Falling off the Good to Mama Wagon (and getting back on)

Mamas, we’ve got a lot going on right now.

Let’s forget for a minute that back in January, we were already doing a lot. Now we’ve got a global pandemic that shows no sign of slowing here in the US, a human rights movement that is (rightly so) shaking the foundations of how we parent, a political election that will define the America our children grow up in, and, oh yeah, all the other regular life events that apparently missed the memo to please-press-pause-for-maybe-a-year-so-I-don’t-completely-lose-my-you-know-what. 

Ironically, you know what has been one of the first things to go out the window for me? Being good to mama.

With less time to do all the things, I’ve been cutting my exercise short every day. That’s if I even make time for it at all. When my alarm goes off at 5:30am, half the time I can’t muster the motivation to actually get up. Instead I stuff my phone under my pillow and hit snooze until my other alarm clock – named Moseah – goes off. That means my “me” hour from 5:30-6:30am, when I do the things that recharge me, isn’t happening. There’s been more junk food passing through our house in the last four months than I think I’ve seen in the last four years. I haven’t listened to Rachel Hollis more than a handful of times. I’m also not being disciplined about my bedtime routine or my bedtime, so I’m not getting enough sleep, which means I’m not at my emotional or mental best during the day. I’m not sure if it all went out the window at once – I think I dropped one thing, then another, then another as I was struggling to keep up with the impact of COVID19.

You know what, though? It makes sense that all of this would happen. After all, most of us have never lived through this kind of massive disruption to everything we know. It’s kind of like downing six pints of Ben & Jerry’s and a bottle of wine after a hard breakup. But now… now we’re four months in and it’s past time for me to put the ice cream - both literal and metaphorical - away. Now it’s the new normal. And if it’s the new normal, I better figure out what being good to mama looks like in this reality.

So: I went back to the beginning, gave myself a refresher, and made some updates. 

Good to mama still means taking time each morning for myself to work out, or have a coffee, or reflect on my goals, or set today’s intention. I might need some help to make this happen (e.g.: my husband kicking me off instagram at 9pm), but that’s totally ok. This is really the only time I have each day completely to myself, and so it’s the critical time for me to be good to mama. Could I trade my morning hour for staying up an extra hour each night? Yes, but I know that what I choose to spend time on at night (TV, facebook…) doesn’t have the same positive impact as what I choose to spend that hour on in the morning.

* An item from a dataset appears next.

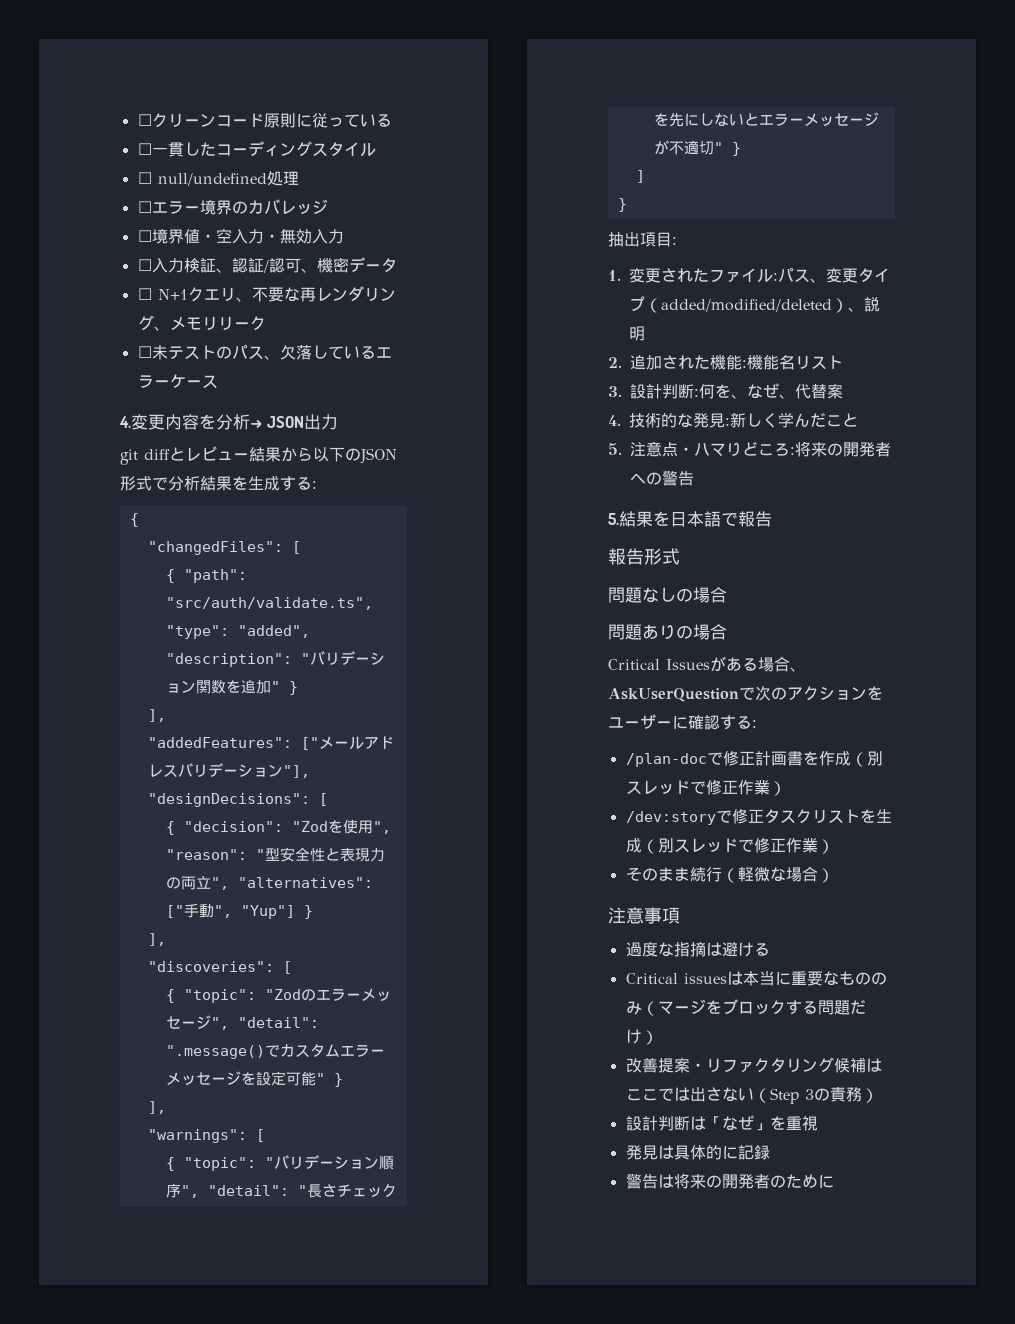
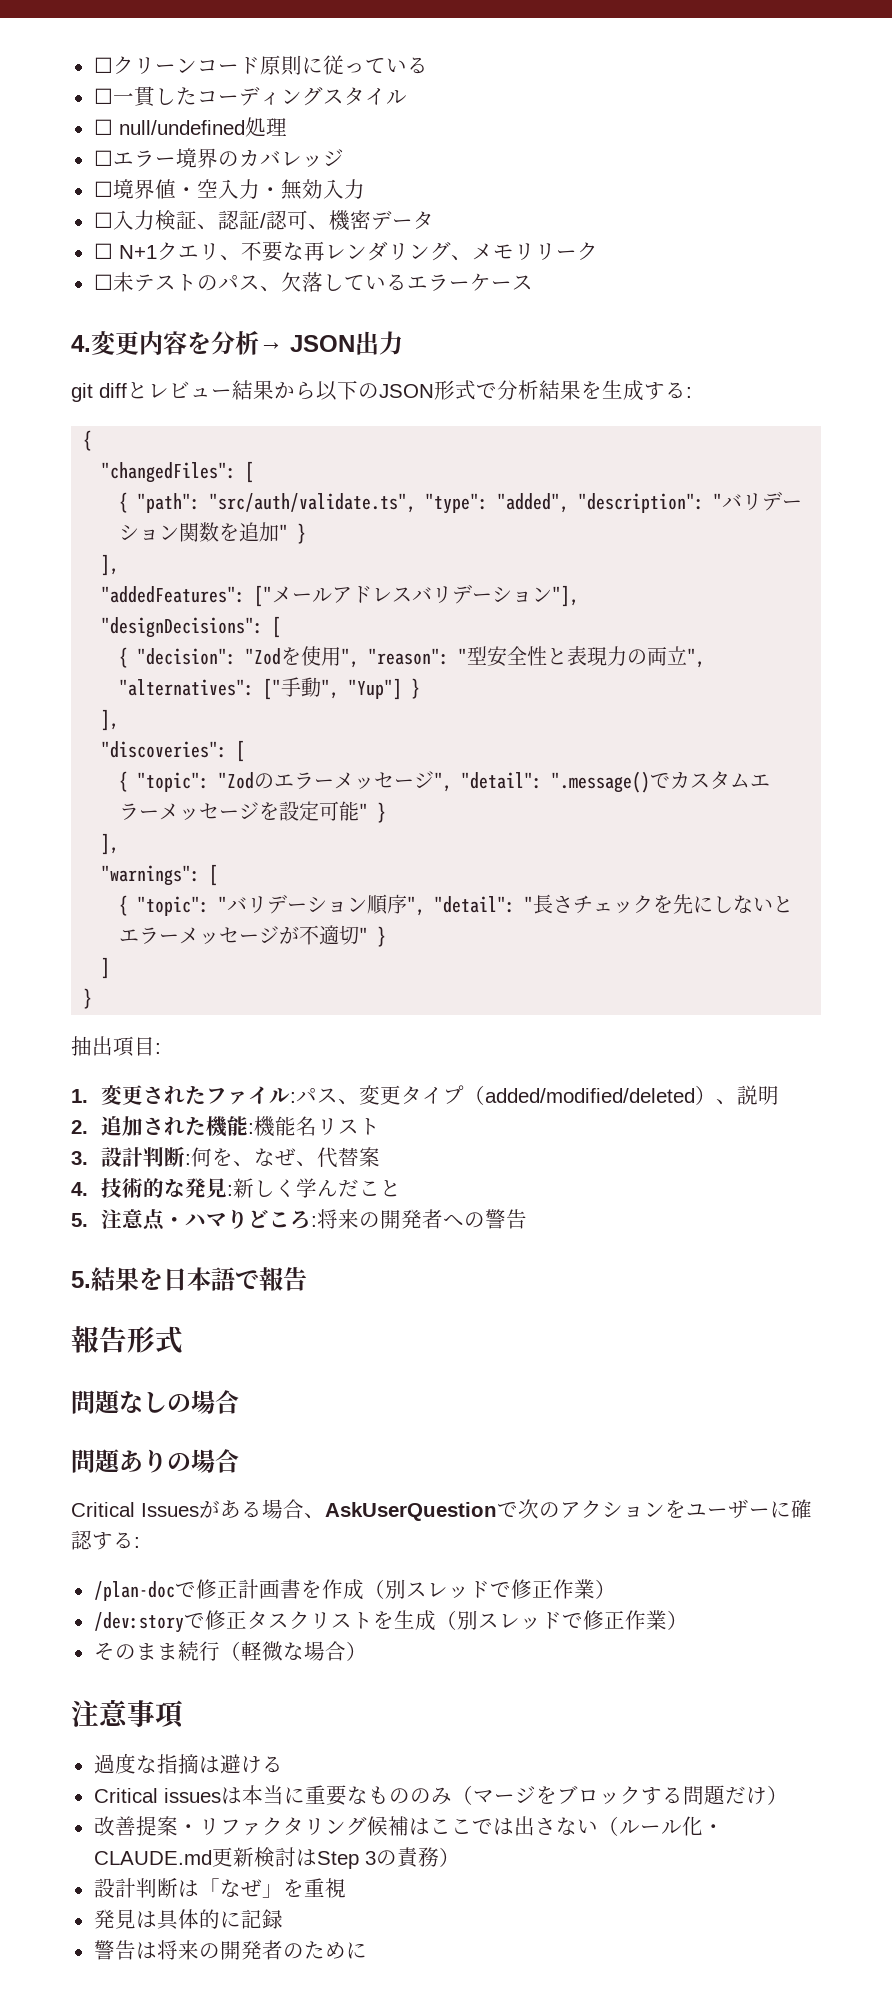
- 改善提案・リファクタリング候補はここでは出さない（Step 3の責務）
+ 改善提案・リファクタリング候補はここでは出さない（ルール化・CLAUDE.md更新検討はStep 3の責務）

Good to Mama still means listening to inspiring podcasts that make me feel great about who I am AND push me to be better. The content of those podcasts might have changed, and that’s a good thing. Now I want to learn how to raise anti-racist children, how to parent during a pandemic, and how to stay kind to myself when it feels like the house is falling down.

Good to Mama still means pursuing a career that I love, or finding joy in what I’m doing each day. The details look very, very different since the pandemic, but the love and joy are still key. 

Good to Mama still means being authentic with myself. More than ever, it’s important to be honest with myself about what I need instead of trying to be all the things to everyone else. I can only take care of those around me if I’m first being good to myself. Which brings me to the addition to my Good to Mama list…

Good to Mama also means being exceptionally kind with myself as I figure out how to navigate this new normal, and what it means for myself and my family. It means giving myself grace when I have a day that’s a total disaster. It means asking for help when I need it – whether it’s help from my husband calling me out when it’s 9pm and I’m still scrolling on Instagram, help from a stranger when I don’t know how to explain police brutality to a three-year-old, or help from a friend just getting through a tough day.

 

It’s a tricky balance, right? Between kicking our own butts and saying enough is enough, but then also being patient and kind with ourselves as we navigate all the new challenges. Remember: only you can be honest with yourself about what you really need. Other people (including me!!) can only share their own ideas. With that in mind: what does your Good to Mama list look like today, in this new normal?